Add optimization cache support

openzim / gutenberg

Scraper for downloading the entire ebooks repository of project Gutenberg

https://download.kiwix.org/zim/gutenberg

GNU General Public License v3.0

126 stars 37 forks source link

Add optimization cache support #114

Closed satyamtg closed 4 years ago

satyamtg commented 4 years ago

THis will fix #101 by introducing S3 based optimization cache

satyamtg commented 4 years ago

Currently, this S3 implementation works for most of the part. I have successfully tested it for both S3 upload and download with Wasabi. However, some small things still remain to test and implement, one of them being covers. Currently covers are zipped in the HTML format and uploaded there. I don't think this should be a problem as we anyways add "html" to formats if it's not there. What do you think of it @rgaudin ?

Also, I switched to logger from zimscraperlib as with previous implementation all logs from boto3 were also shown which made debugging a nightmare.

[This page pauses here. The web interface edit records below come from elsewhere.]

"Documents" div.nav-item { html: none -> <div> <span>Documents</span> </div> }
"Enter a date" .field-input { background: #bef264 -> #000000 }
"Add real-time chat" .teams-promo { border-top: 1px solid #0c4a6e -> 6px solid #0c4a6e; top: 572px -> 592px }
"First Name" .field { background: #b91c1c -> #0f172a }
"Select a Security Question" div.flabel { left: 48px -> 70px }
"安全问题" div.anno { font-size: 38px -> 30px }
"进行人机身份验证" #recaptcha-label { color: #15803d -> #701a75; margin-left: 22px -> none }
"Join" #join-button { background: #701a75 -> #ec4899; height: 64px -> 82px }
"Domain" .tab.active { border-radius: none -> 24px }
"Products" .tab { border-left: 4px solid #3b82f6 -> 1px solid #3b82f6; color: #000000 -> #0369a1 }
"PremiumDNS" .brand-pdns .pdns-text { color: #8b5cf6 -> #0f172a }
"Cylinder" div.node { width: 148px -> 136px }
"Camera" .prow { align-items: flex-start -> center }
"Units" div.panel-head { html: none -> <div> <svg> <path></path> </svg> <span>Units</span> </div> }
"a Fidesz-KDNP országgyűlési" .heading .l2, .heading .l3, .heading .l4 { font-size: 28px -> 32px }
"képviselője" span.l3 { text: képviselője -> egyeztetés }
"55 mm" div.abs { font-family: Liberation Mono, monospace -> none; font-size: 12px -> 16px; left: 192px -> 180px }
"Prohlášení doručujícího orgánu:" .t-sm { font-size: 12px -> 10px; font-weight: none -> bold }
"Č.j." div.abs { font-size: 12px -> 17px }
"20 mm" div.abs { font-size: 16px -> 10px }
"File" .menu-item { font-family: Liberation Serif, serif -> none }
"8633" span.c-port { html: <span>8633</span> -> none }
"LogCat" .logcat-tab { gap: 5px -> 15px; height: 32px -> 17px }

Currently it works as follows - Anything downloaded from optimization cache is renamed as <optimized>_<book id>_<filename in static folder>, so, we just copy these to static folder while exporting, create cover articles for them and skip optimization. I did this as this seems to be a simple way to solve the problem of exploded procedures as we also maintain a download cache. Also, we associate Etag with book to store that in DB to be used while uploading.

satyamtg commented 4 years ago

Most of the optimized files are uploaded to cache and it works perfectly. However, there's some HTMLs which do not follow the URL pattern in aleph.gutenberg.org (didn't do the full rsync, so all combinations were tried), and hence do not have an ETag. Those are not uploaded to cache and are always downloaded from the site. These are very few in numbers. So, should we upload them to cache with some default ETag or should we leave them (which is currently done).

Also, I've done the following changes -

zips are deleted after extraction (as they have no role to play and take up unnecessary space)
Since some zips already contain covers (and so does our S3 uploads), we now check if covers are already downloaded or not before downloading them

What do you think @kelson42 , @rgaudin , @dattaz ?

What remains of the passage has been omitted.